This was the primary cause my attention was now focused on gender issues. Secondly, during the socialist period in Bosnia-Herzegovina, twenty six percent of parliamentarians were women. When I am using the term parliament, I mean with the all limitation from that time. But after the first free elections, percentage of women in the body dropped to two percent at state level and five percent on local level. This showed that women didn’t have the real political power due to social values which remained conservative and patriarchal.
Combined, the mentioned circumstances affect the manner in which politicians’ talk/ed about tragedies that took place. Simultaneously, women did not have many representatives to bring attention to their specific needs. There were few N.G.O.s, and communication on the level of Bosnia was lacking. My own research started at the grassroots’ level in Bosnia, later moving to international law and the position of women. The result were two books: System of Human Rights and Women Rights in the Order of Human Rights.

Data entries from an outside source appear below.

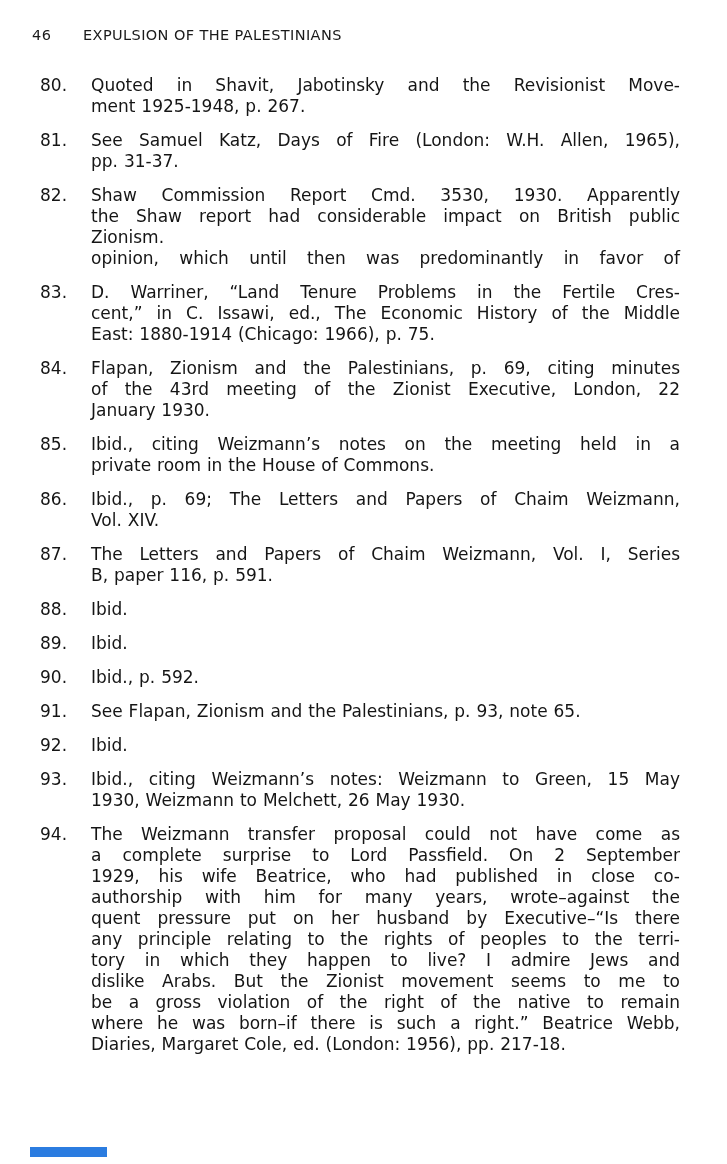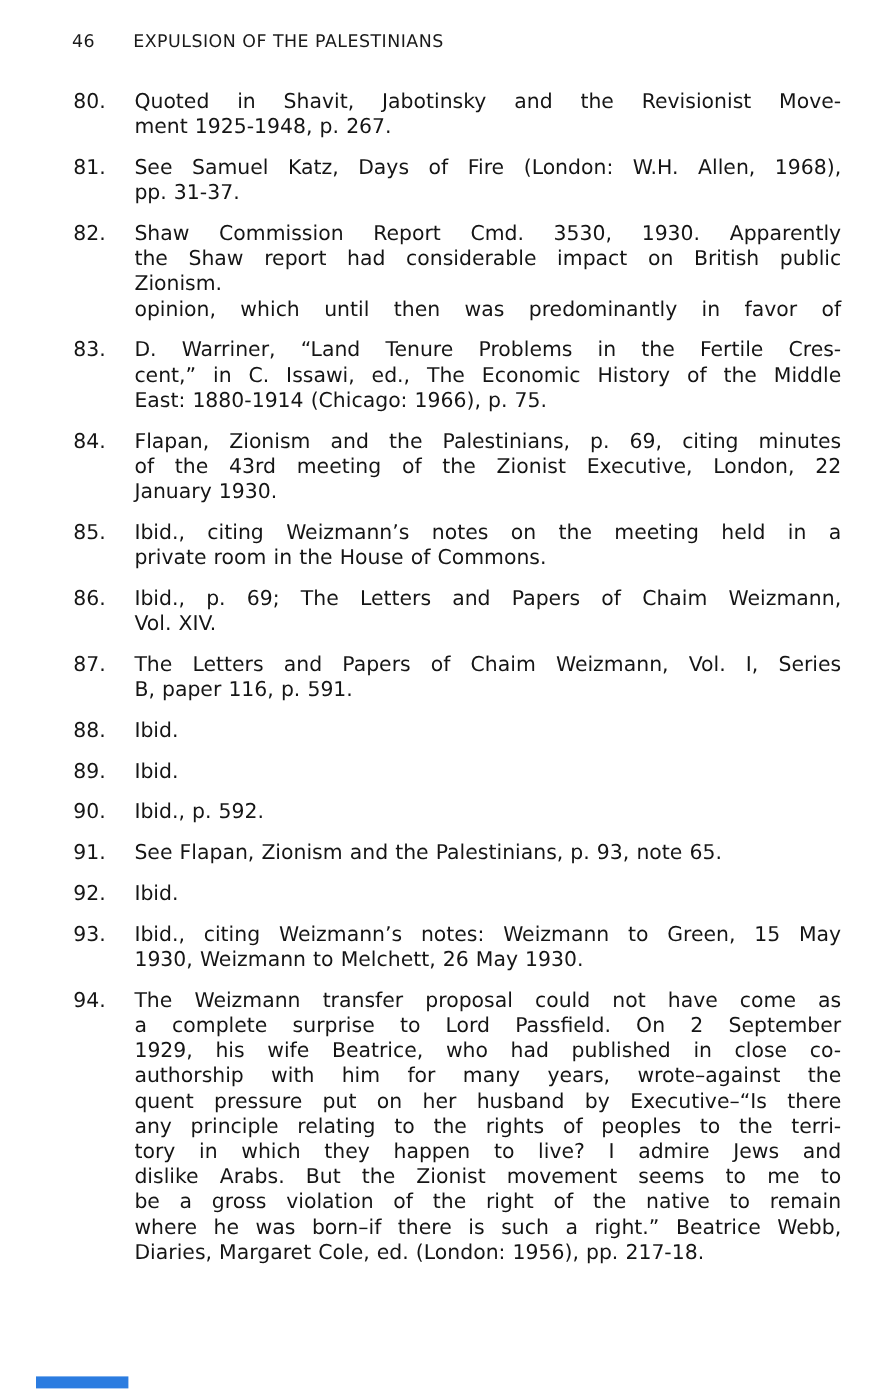"46" .page-header { left: 60px -> 32px }
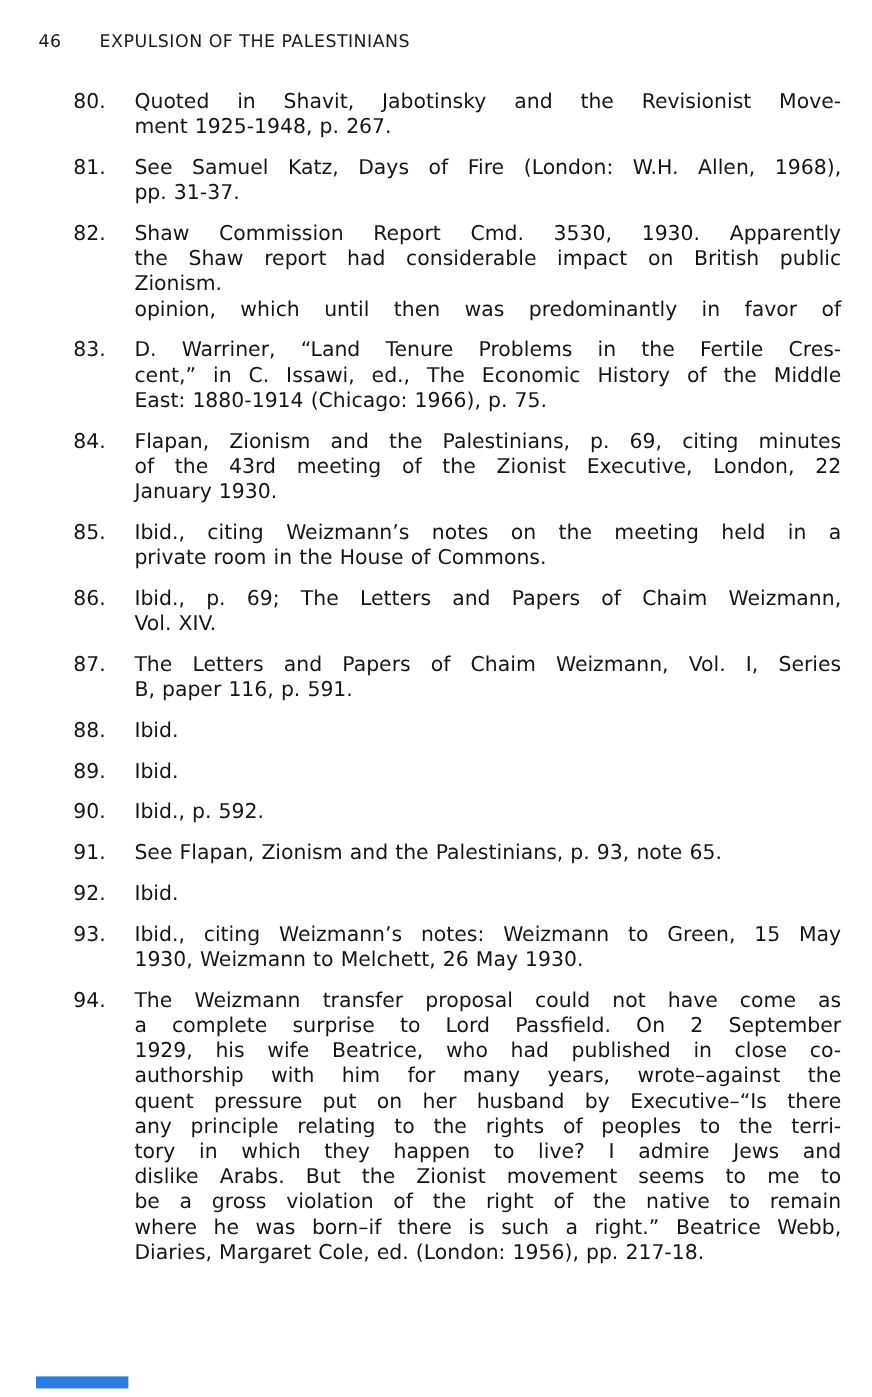"80." .notes { left: 61px -> 40px }
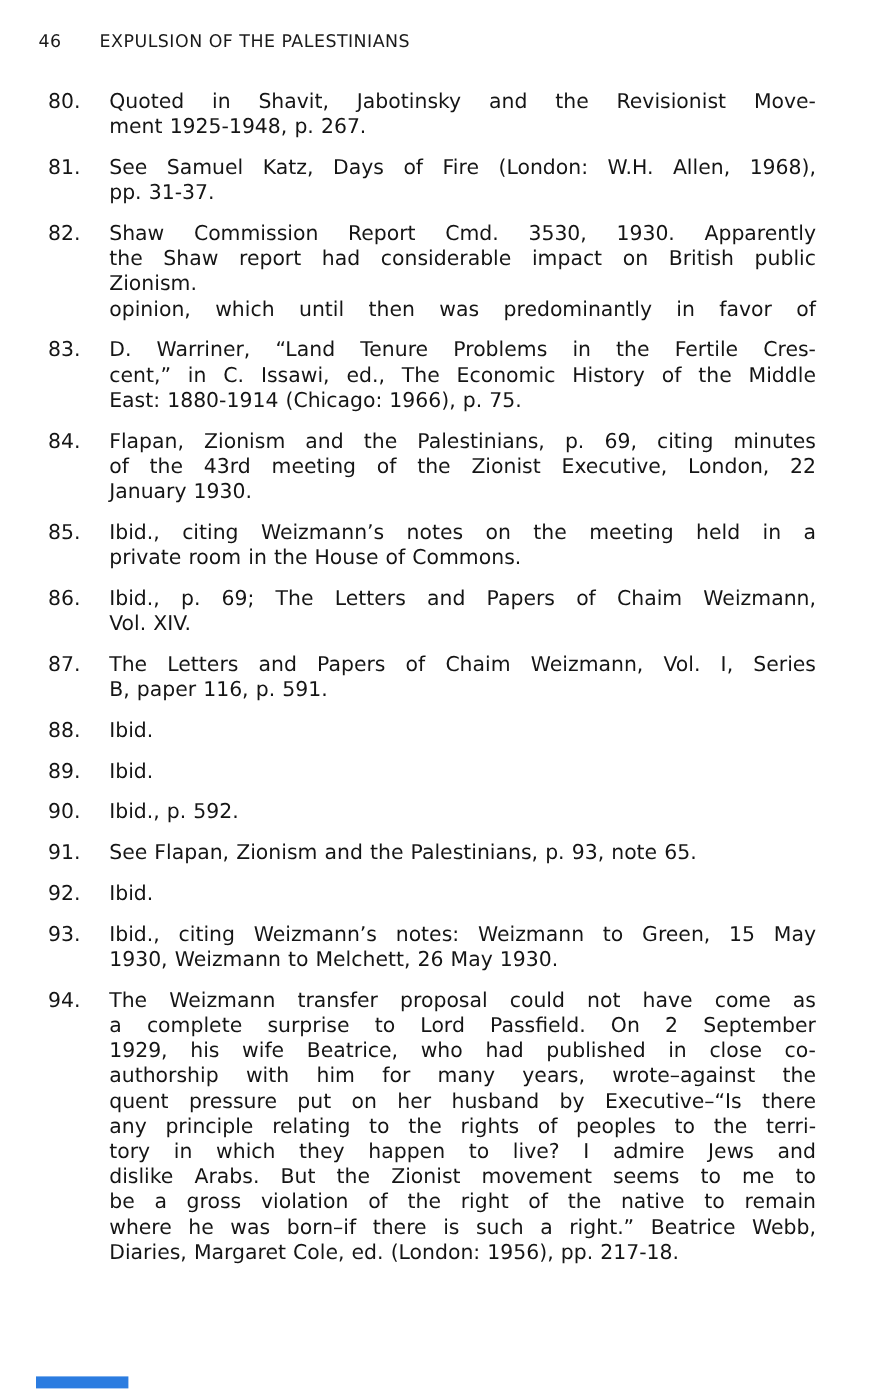"(London: W.H. Allen, 1968)," span { text: 1968 -> 1965 }
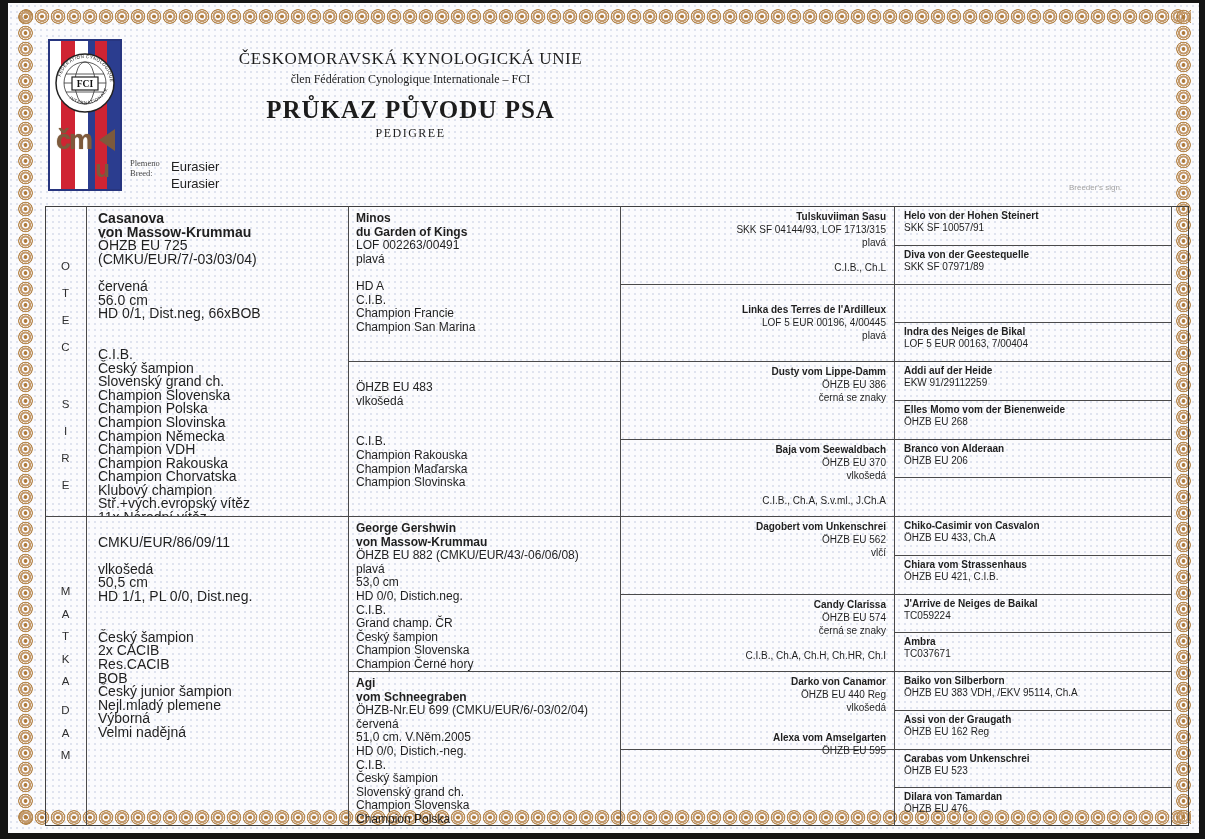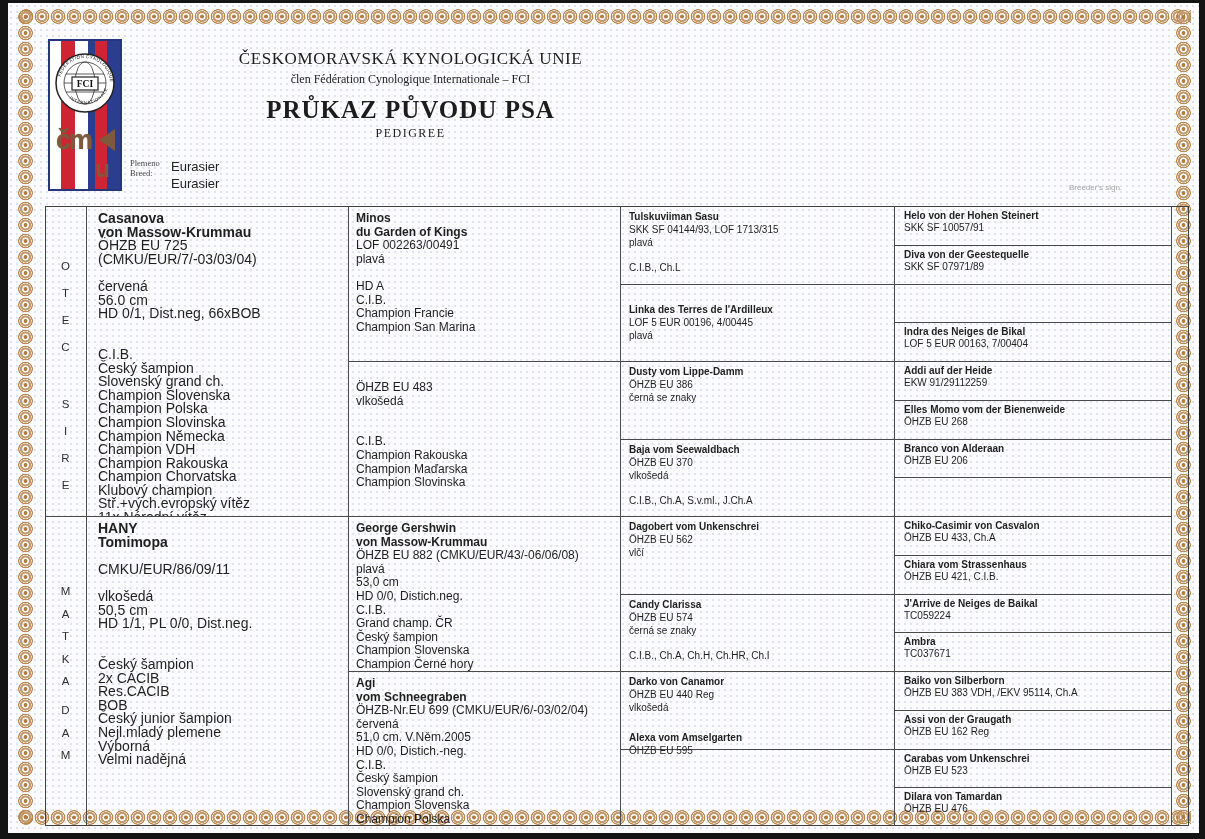"Tulskuviiman Sasu" .c3 .ln,.c3 .gap { text-align: none -> right }
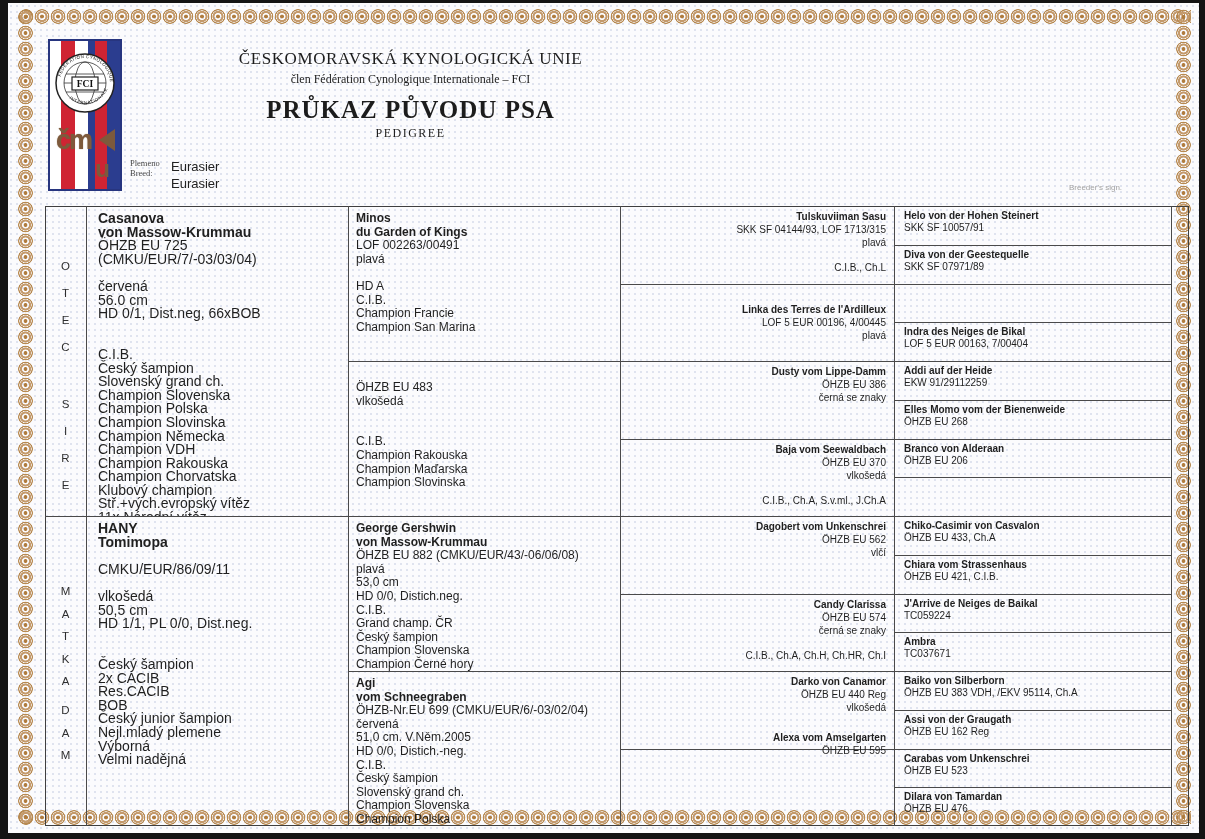"HANY" div.names { html: <div> <div>HANY</div> <div>Tomimopa</div> </div> -> none }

You referred to the first elections in Former Yugoslavia where the percentage of women in the parliament dropped substantially.
Yes, these were the first free elections in the former Yugoslav Republics. Numbers I indicated above, refer to the parliament of, at the time, Republic of Bosnia and Herzegovina.
You said women’s percentage dropped; why did that actually happen?
Due to socialist ideological stand on equality of women and men, official seats were subjected to quota systems. This was reflected in reserved seats for women, but not solely as you had reserved number of official positions for other groups like the youth and minority populations. The number of seats did not represent real political power as it was much higher than real political power women enjoyed at that time. Of course this is in general. There were very powerful politically active women, like Milka Planinc who was the prime minister of Former Yugoslavia. There were very politically prominent women but the percentage of women participating in power and their real political power didn’t match.
What were you up to during the time of the civil war?
From the beginning of the whole event, not only the civil war but rather starting from the dissolution of Yugoslavia in 1991, the war in Slovenia and Croatia in 1992, Aggression on Bosnia and the civil war that took place simultaneously, I was working at the University, I was married and I was mother.
So you witnessed civil war and conflicts. Please tell us about what you saw in those days.
The war that took place was not only civil war in nature and the complexities of the conflicts stretch outside the borders of Bosnia and Herzegovina.
Taking my experience into account it is limited and directly related only to Sarajevo that was under siege at the time. Indirectly I had experience through refugees and internally displaced persons who came in Sarajevo; through their witnessing and stories. After the war, we opened, Sarajevo University opened, a law department in Srebrenica I participated in. Due to administrative and political reasons it was closed in a few years, yet it was a valuable experience.
The aggression was very extremely alike a movie and sometimes I considered myself as movie actress not as a real person because everything horrible you can imagine was immediately happening. At first, I was as a part of a European socialist country, a member of Non-alignment movement; a country we considered to be safe. I could have never imagined a war could happen there and I could be in it. Secondly, my personal experience was of two completely different things: The cruelty of the one side and extreme level of human solidarity on the other (sharing water and food supplies when there were barely any, and alike). Finally, it was a decision to stay in Sarajevo. My daughter was sixteen months old. My parents have had a second house in Croatia but I refused to go anywhere. I decided that, as a family, we should pass through the same destiny together. It’s not truly based on a rational argument, from a rational perspective. Before the war, if you asked me what I would do, I would tell you immediately that I would move. But when the war started, my focus and priorities changed and maybe at first I did not want to be humiliated as a person, scared and driven away; I did not want to be a refugee. People who became refugees from Sarajevo, had different kinds of the traumas and experiences. Personally, it was closer to me that we share experiences as a family. Of course, speaking of humiliation was just my own perception at the time. Staying meant waiting in lines for food and water, there was hardly electricity and other supplies. It was not a dignified life in any sense.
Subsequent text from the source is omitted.